All lines in the records that carry the string "width" are to be shown.

Task inputs
[Start of section]
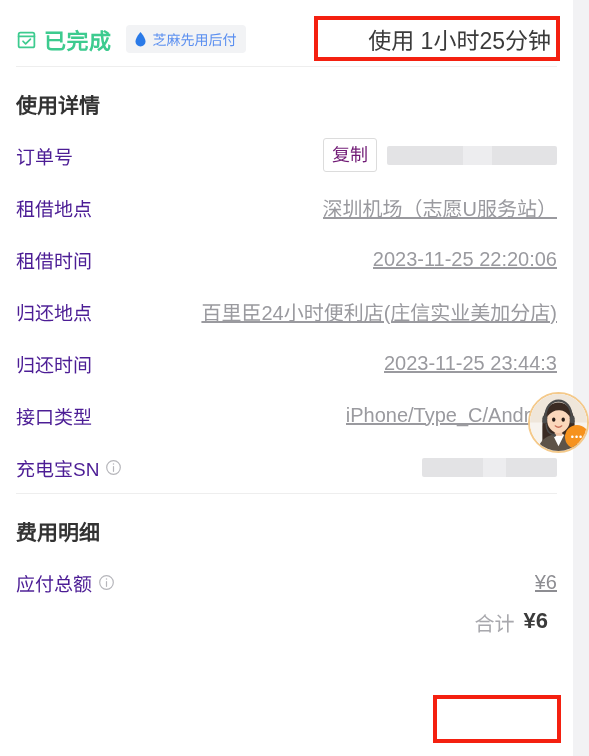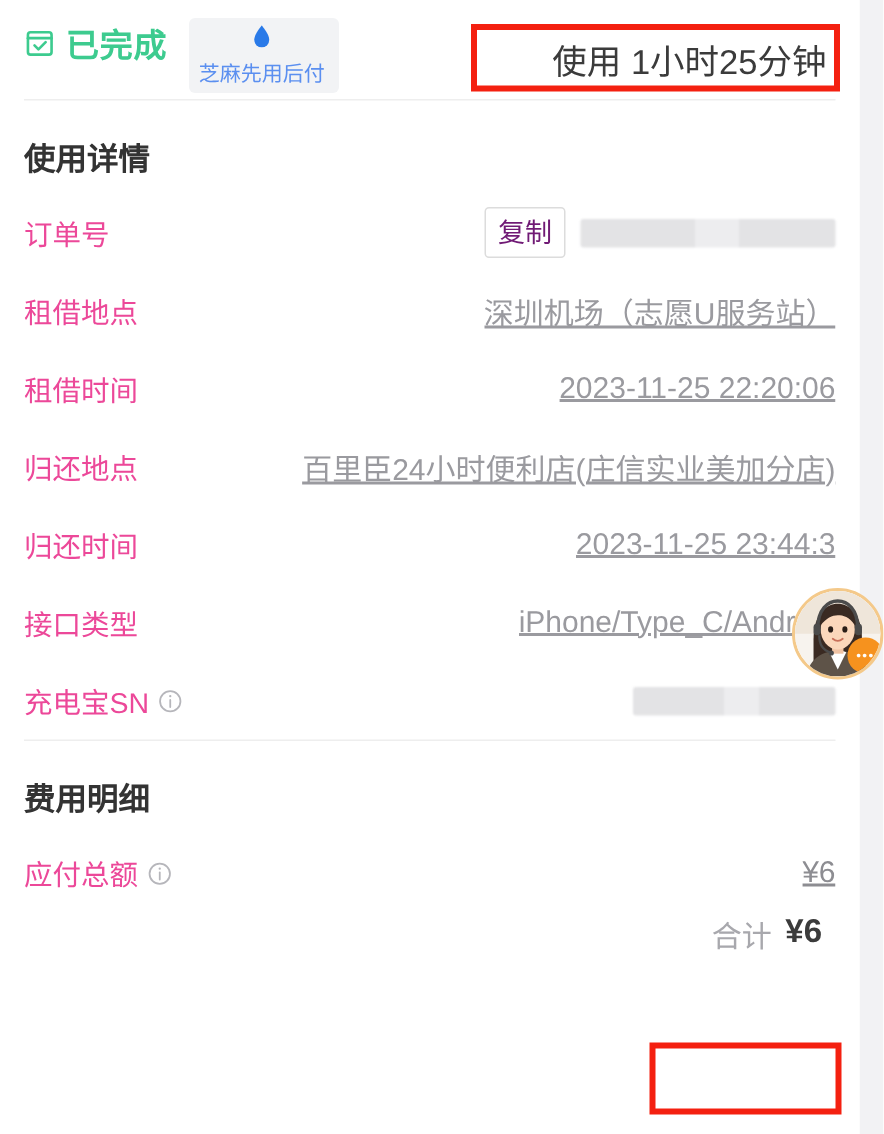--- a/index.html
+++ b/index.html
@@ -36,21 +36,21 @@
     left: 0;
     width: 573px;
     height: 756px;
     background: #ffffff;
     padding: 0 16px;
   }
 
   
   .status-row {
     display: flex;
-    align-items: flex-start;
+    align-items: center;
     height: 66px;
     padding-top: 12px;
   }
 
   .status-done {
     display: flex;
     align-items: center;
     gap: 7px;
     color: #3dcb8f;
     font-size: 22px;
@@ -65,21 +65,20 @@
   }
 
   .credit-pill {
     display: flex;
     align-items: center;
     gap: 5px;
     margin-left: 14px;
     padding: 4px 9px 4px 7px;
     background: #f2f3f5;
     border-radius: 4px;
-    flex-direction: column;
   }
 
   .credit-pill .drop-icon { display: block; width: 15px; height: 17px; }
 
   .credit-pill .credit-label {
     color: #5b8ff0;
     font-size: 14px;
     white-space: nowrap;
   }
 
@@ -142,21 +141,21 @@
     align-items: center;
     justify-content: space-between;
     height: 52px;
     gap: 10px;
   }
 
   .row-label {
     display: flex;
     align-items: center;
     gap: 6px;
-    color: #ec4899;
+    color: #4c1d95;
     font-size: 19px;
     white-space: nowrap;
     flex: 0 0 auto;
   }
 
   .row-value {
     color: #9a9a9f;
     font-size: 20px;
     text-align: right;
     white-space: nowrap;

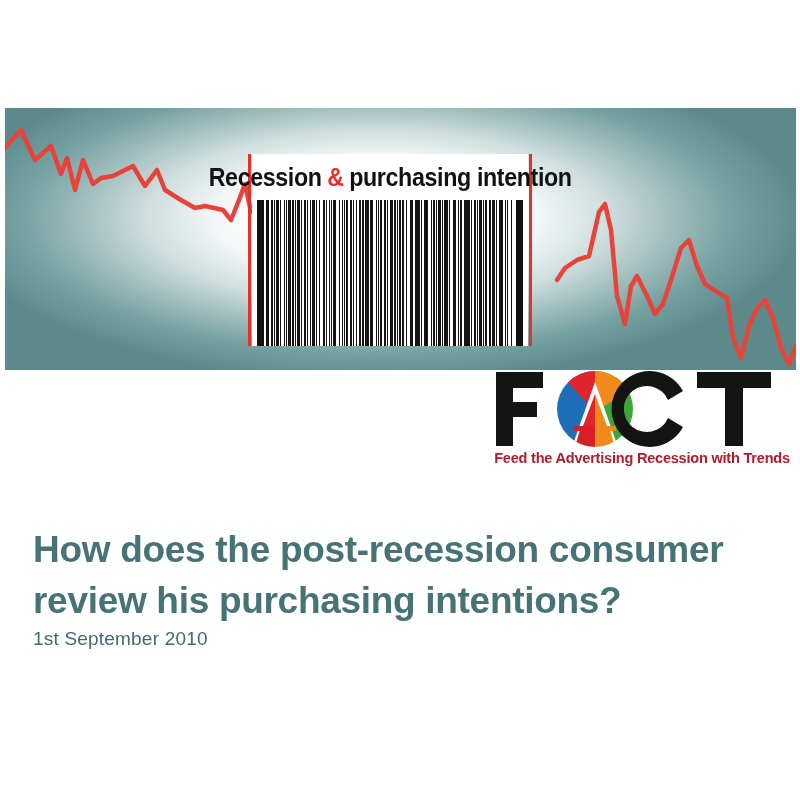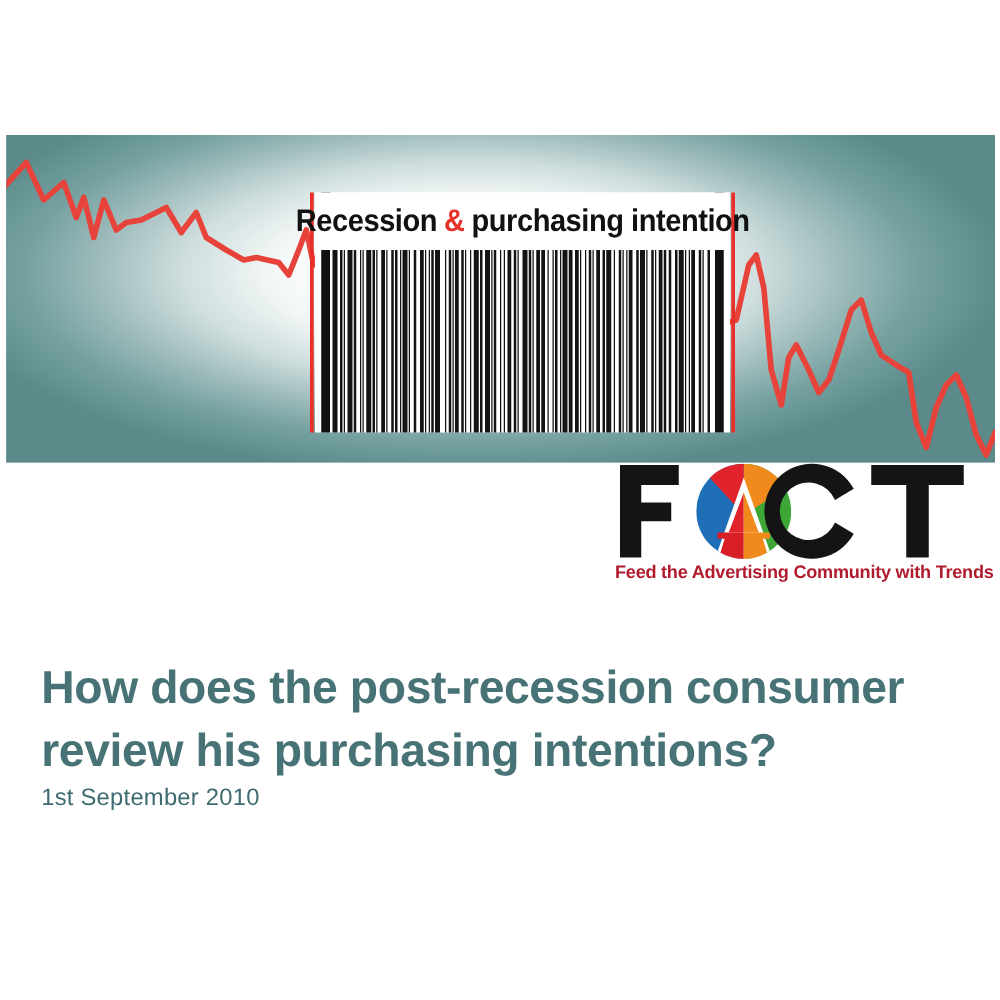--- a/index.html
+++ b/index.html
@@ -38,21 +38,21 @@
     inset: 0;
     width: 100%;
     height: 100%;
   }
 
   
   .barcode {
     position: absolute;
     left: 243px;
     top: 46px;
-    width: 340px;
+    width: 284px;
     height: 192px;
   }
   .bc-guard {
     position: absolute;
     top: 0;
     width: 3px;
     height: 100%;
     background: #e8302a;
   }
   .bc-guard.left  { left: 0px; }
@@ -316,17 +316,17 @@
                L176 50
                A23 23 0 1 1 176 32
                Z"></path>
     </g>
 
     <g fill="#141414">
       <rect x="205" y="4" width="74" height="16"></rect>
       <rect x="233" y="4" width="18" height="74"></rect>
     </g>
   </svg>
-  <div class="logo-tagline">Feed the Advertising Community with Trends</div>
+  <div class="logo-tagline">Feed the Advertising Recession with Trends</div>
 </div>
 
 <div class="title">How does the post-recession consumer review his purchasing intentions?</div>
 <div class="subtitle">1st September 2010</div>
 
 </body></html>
[End of section]
Response
     width: 573px;
   .credit-pill .drop-icon { display: block; width: 15px; height: 17px; }
     width: 100%;
-    width: 340px;
+    width: 284px;
     width: 3px;
       <rect x="205" y="4" width="74" height="16"></rect>
       <rect x="233" y="4" width="18" height="74"></rect>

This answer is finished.